[Dataset content — start]

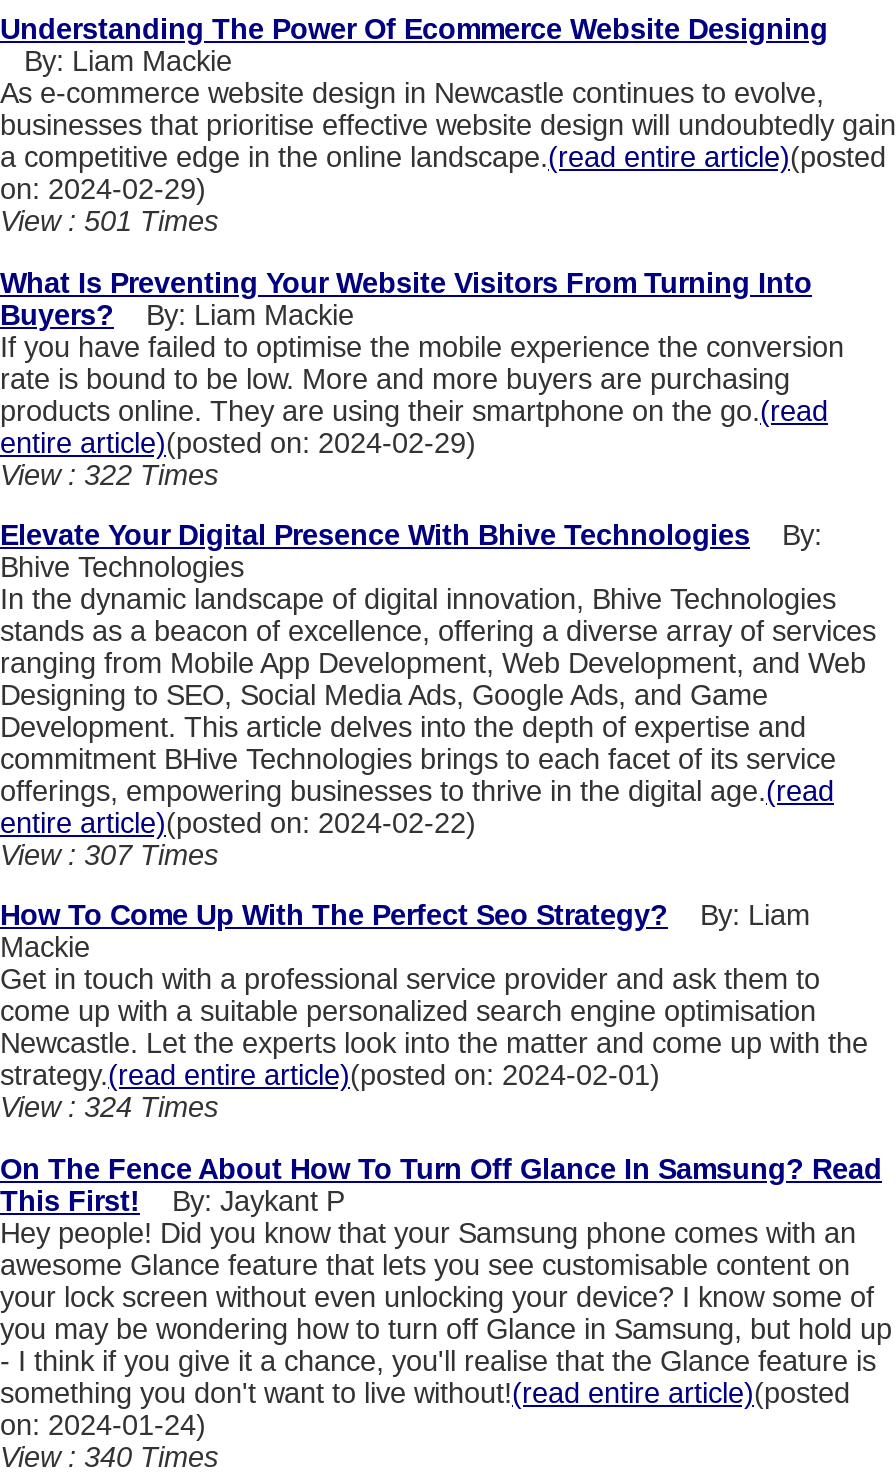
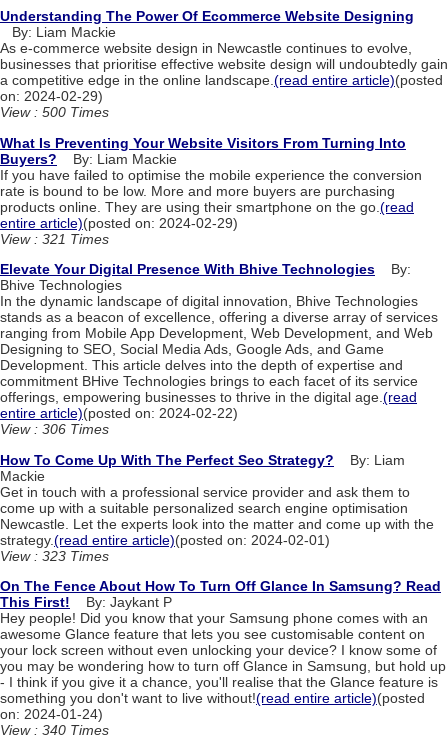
[0,205,218,237] View : 501 Times -> [0,104,109,120] View : 500 Times
[0,458,218,490] View : 322 Times -> [0,231,109,247] View : 321 Times
[0,839,218,871] View : 307 Times -> [0,421,109,437] View : 306 Times
[0,1091,218,1123] View : 324 Times -> [0,548,109,564] View : 323 Times

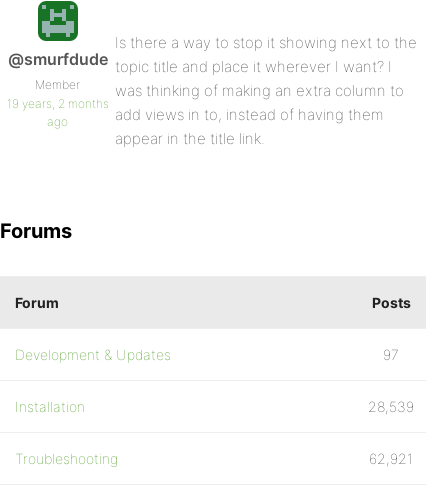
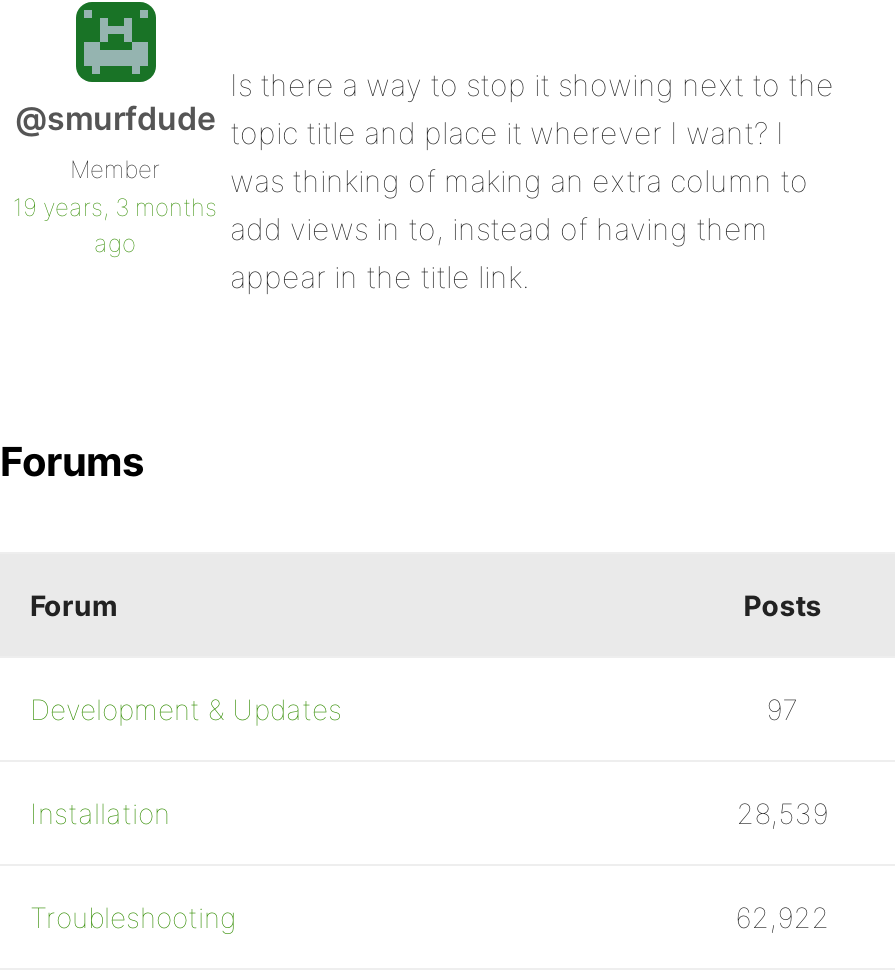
[6,96,108,111] 19 years, 2 months -> [13,192,217,222] 19 years, 3 months
[369,450,413,467] 62,921 -> [735,900,829,934] 62,922

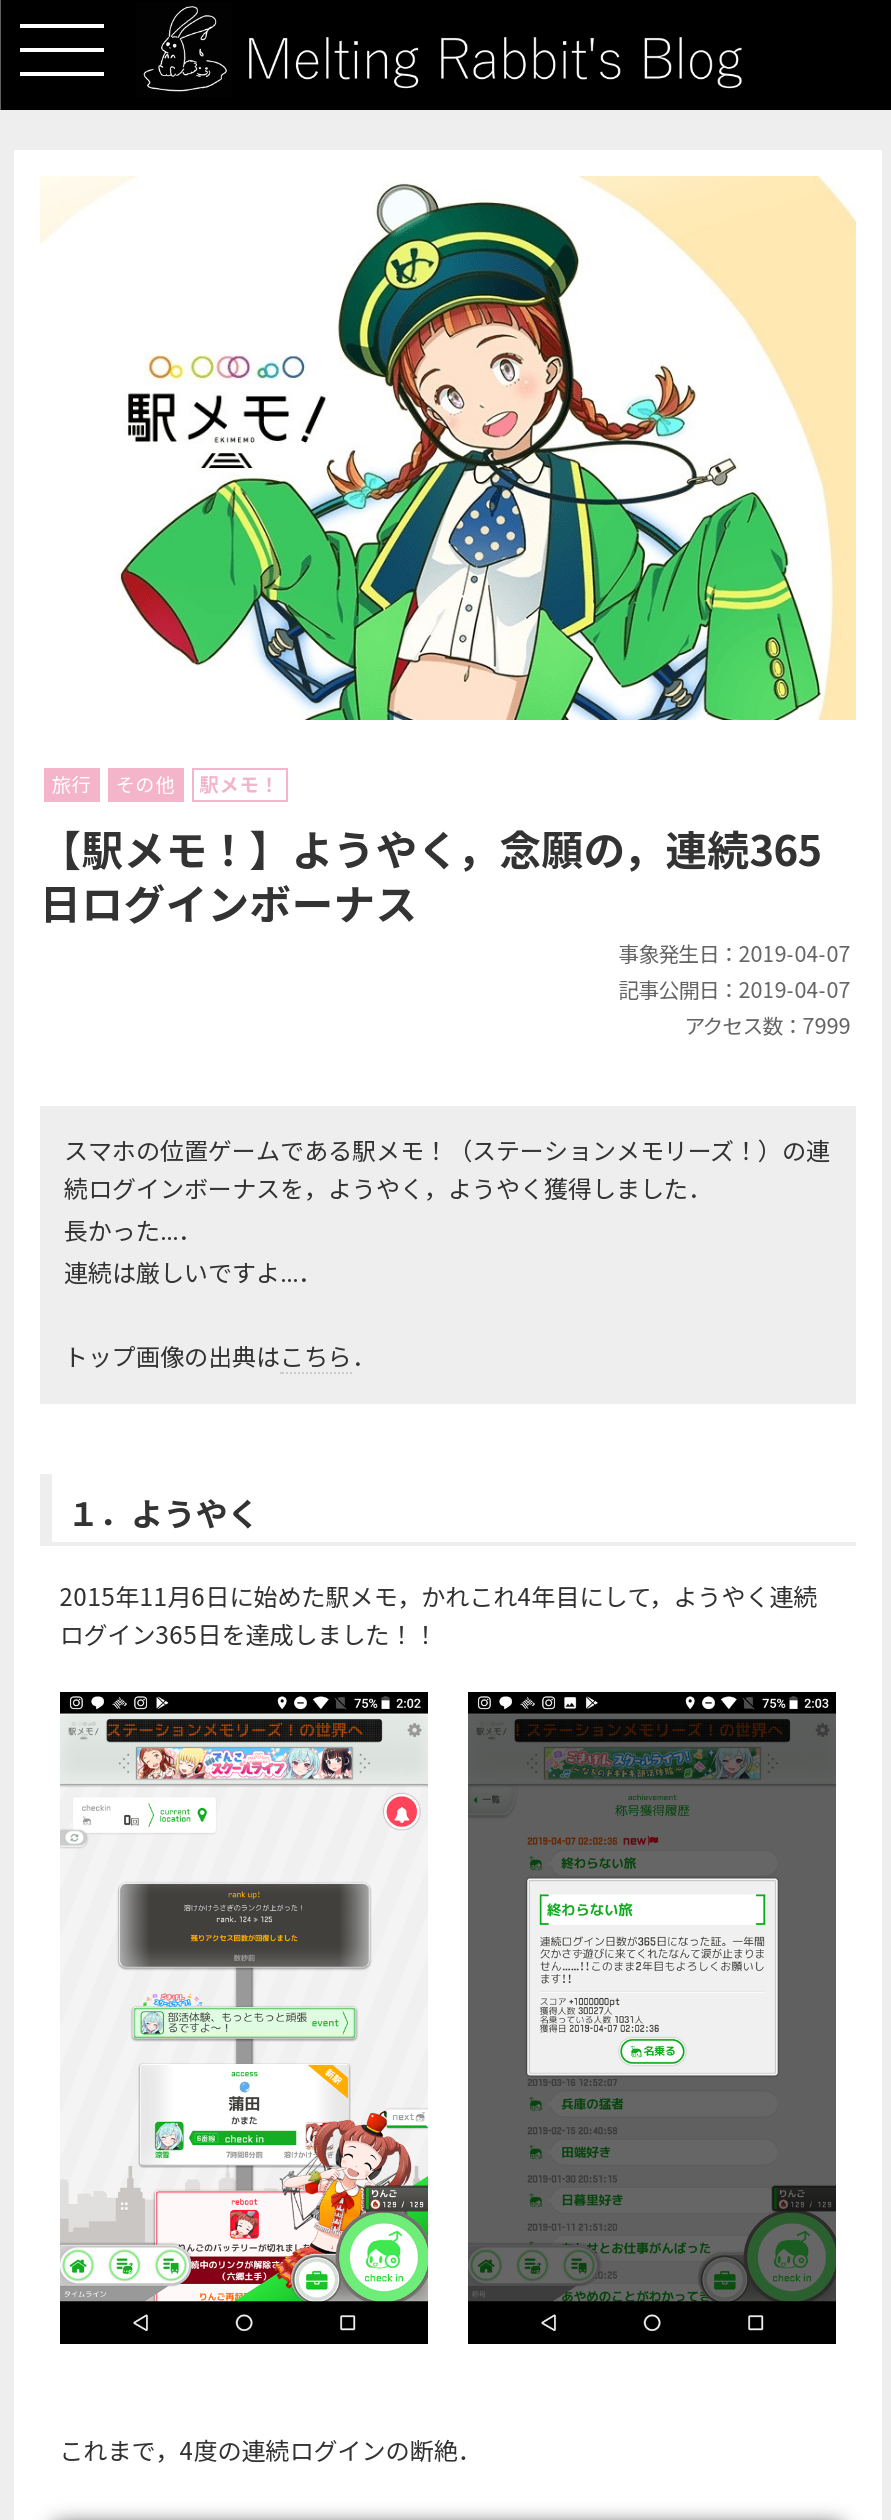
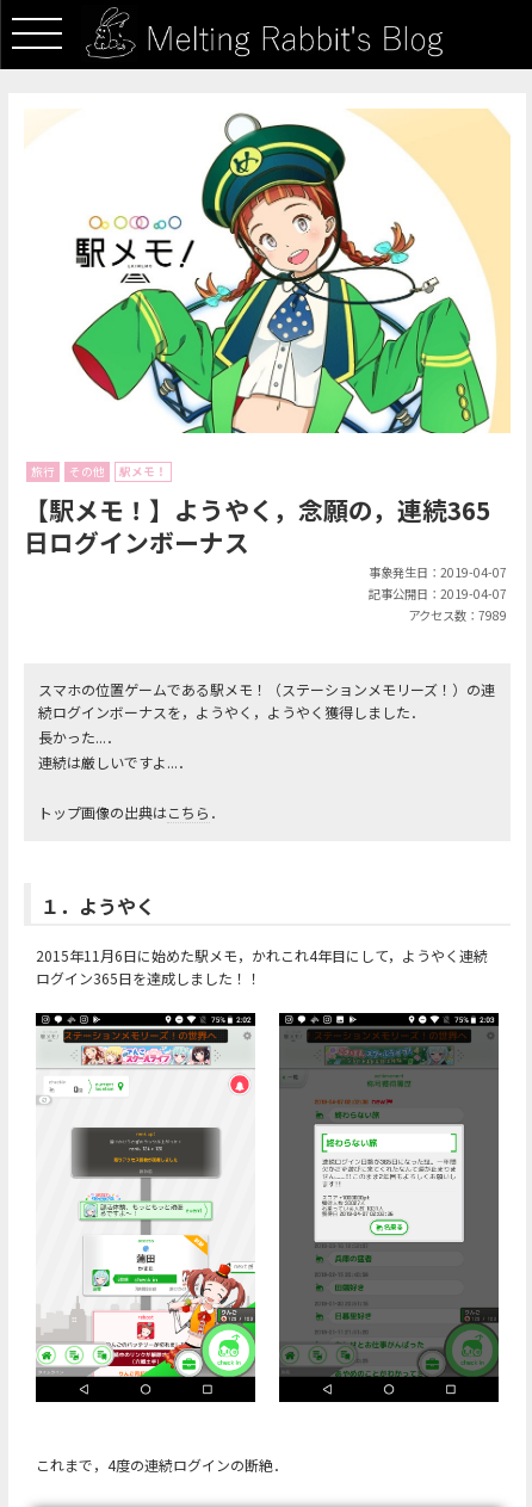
[685,1010,851,1040] アクセス数：7999 -> [408,606,507,624] アクセス数：7989

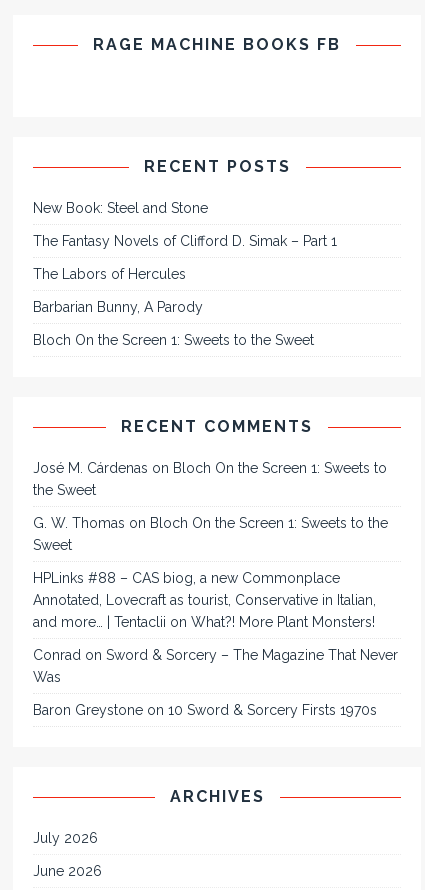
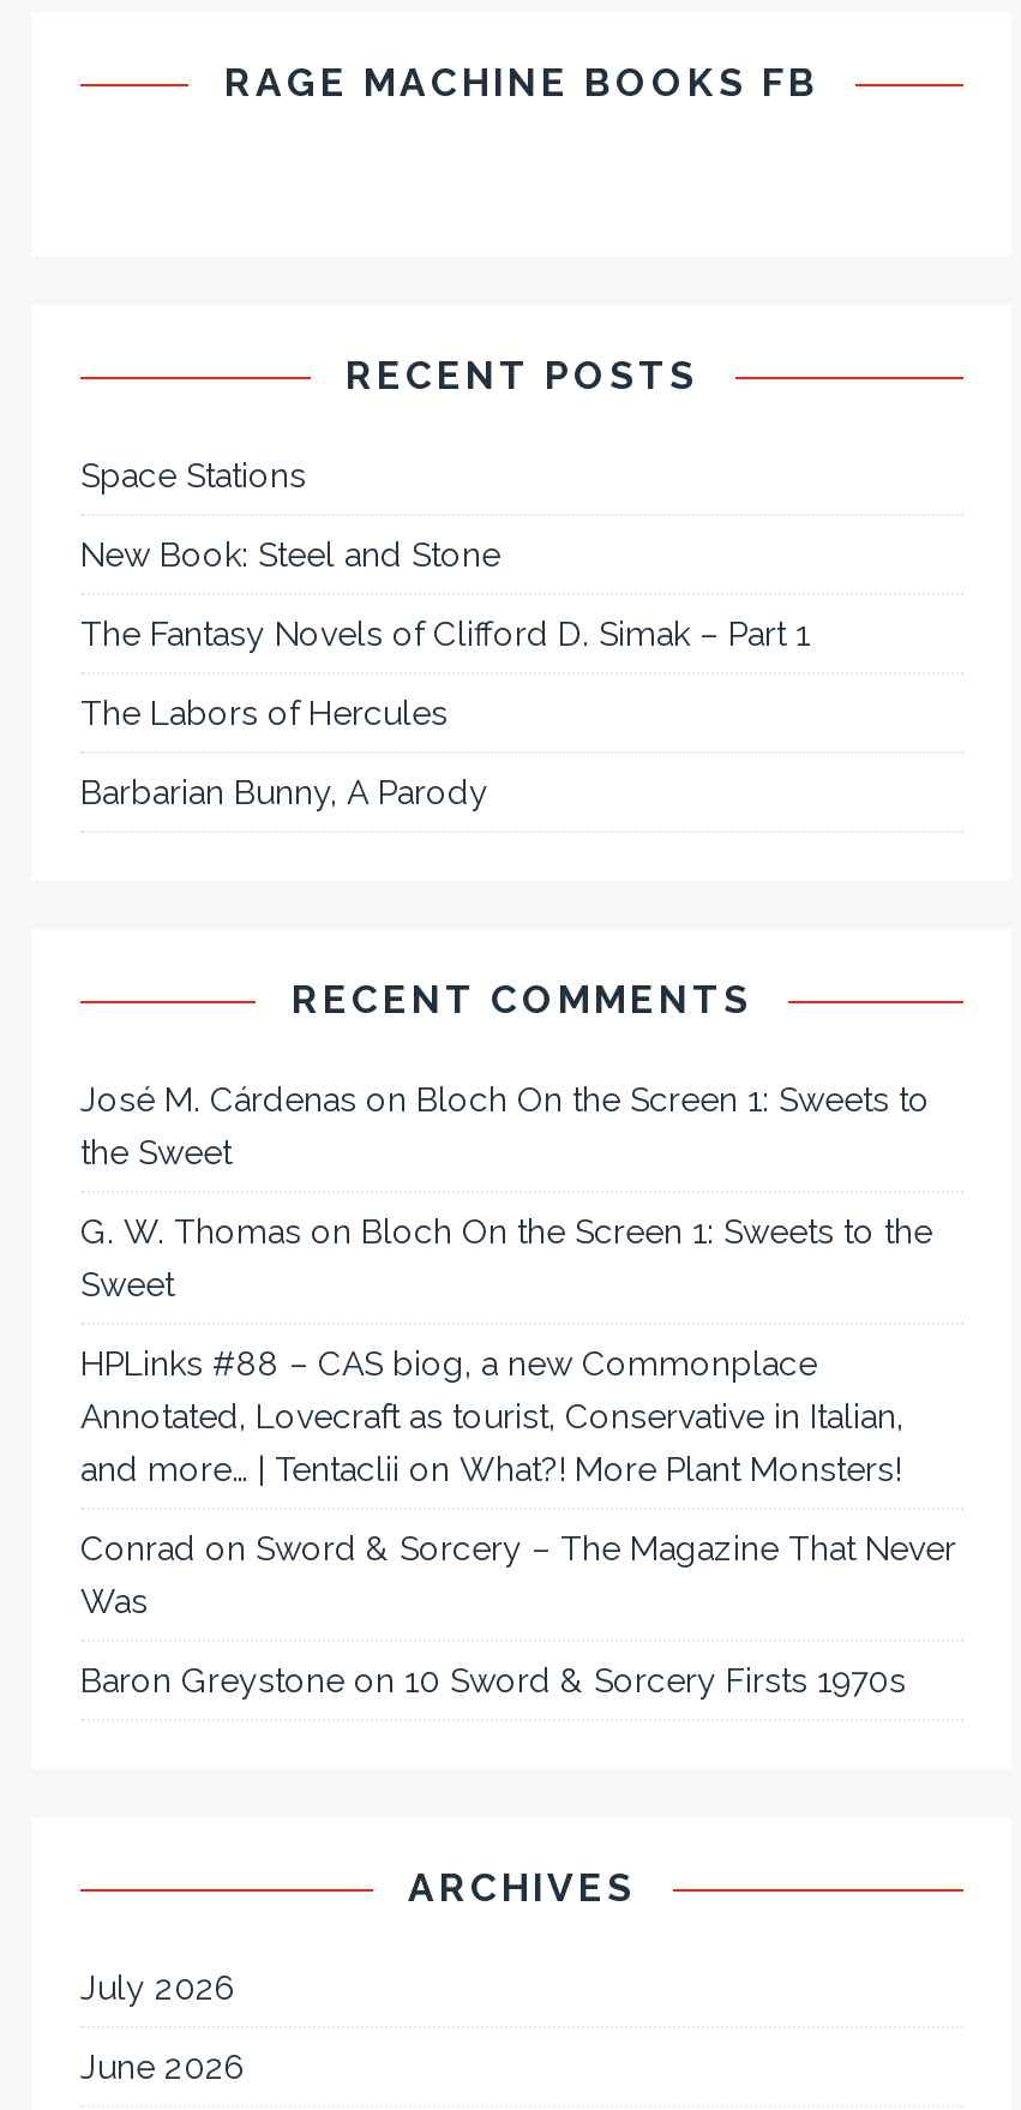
none -> [80,457,306,496] Space Stations
moved [33,200,337,316] -> [80,537,810,813]: New Book: Steel and Stone | The Fantasy Novels of Clifford D. Simak – Part 1 | The Labors of Hercules | Barbarian Bunny, A Parody
[33,332,314,348] Bloch On the Screen 1: Sweets to the Sweet -> none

[Dataset content — finish]

* **Task prompt**: The copy starts at the line holding "[369,450,413,467] 62,921 ->" and ends at the last line of the records above. Transcribe those lines exactly, pictures excluded.

* **Worked solution**:
[369,450,413,467] 62,921 -> [735,900,829,934] 62,922

[685,1010,851,1040] アクセス数：7999 -> [408,606,507,624] アクセス数：7989

none -> [80,457,306,496] Space Stations
moved [33,200,337,316] -> [80,537,810,813]: New Book: Steel and Stone | The Fantasy Novels of Clifford D. Simak – Part 1 | The Labors of Hercules | Barbarian Bunny, A Parody
[33,332,314,348] Bloch On the Screen 1: Sweets to the Sweet -> none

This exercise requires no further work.